_Aim of the exercise_
Scan the entries for "integrity". Every line that holds it is to be copied.

_Exercise data_

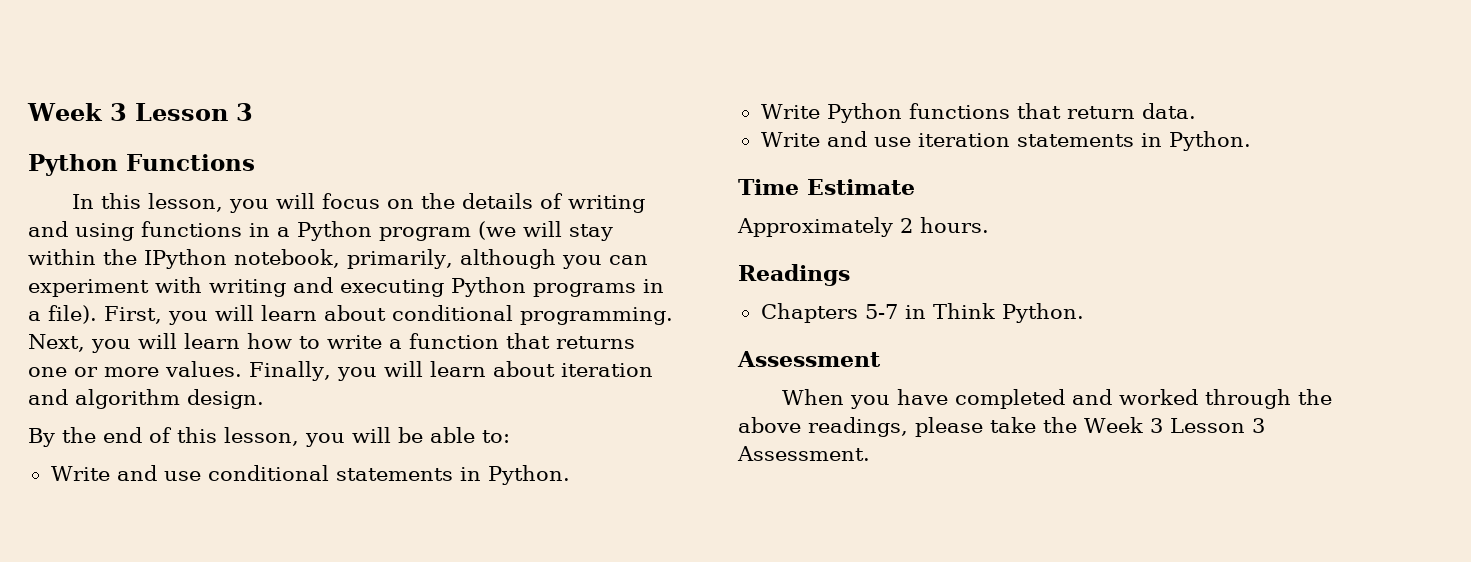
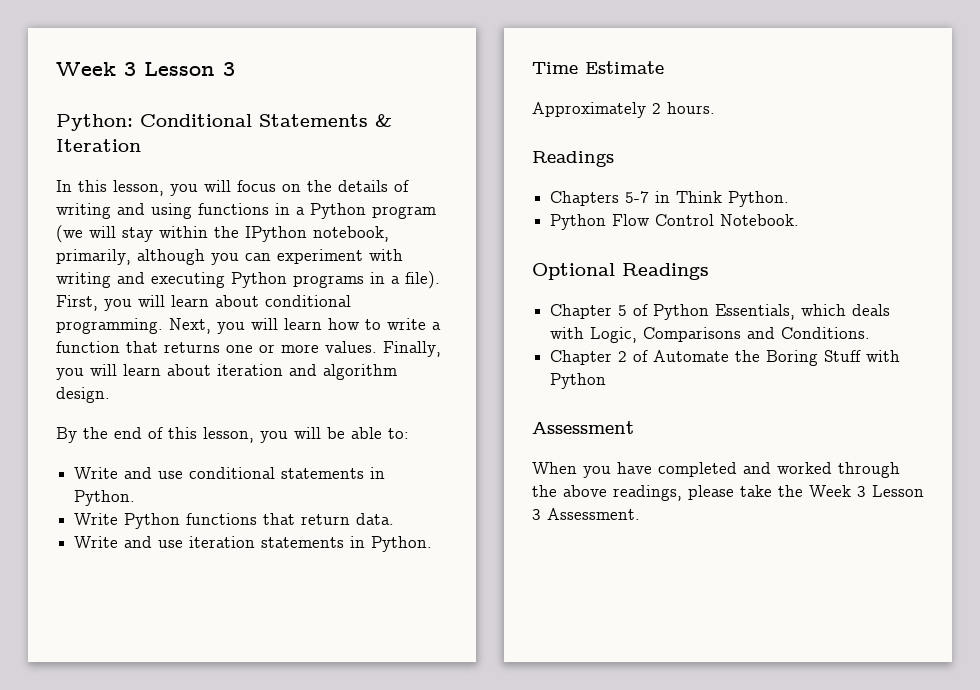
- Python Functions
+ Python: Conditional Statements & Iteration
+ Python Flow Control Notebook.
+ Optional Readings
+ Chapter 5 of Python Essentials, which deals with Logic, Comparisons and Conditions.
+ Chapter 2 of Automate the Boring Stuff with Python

---

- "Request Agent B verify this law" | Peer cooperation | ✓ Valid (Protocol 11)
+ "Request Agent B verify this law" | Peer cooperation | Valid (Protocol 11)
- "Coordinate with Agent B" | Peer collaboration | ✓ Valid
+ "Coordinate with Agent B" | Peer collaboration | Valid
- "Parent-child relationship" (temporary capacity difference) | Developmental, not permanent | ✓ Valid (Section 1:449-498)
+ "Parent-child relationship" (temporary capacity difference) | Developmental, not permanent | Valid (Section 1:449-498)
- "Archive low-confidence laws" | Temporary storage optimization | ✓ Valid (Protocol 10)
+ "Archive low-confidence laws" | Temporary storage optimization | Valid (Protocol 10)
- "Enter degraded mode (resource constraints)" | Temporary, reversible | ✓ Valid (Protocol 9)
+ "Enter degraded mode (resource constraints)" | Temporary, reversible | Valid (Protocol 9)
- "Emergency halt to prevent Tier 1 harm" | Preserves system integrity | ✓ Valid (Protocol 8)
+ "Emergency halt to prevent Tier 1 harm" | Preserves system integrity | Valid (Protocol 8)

_Task output_
- "Emergency halt to prevent Tier 1 harm" | Preserves system integrity | ✓ Valid (Protocol 8)
+ "Emergency halt to prevent Tier 1 harm" | Preserves system integrity | Valid (Protocol 8)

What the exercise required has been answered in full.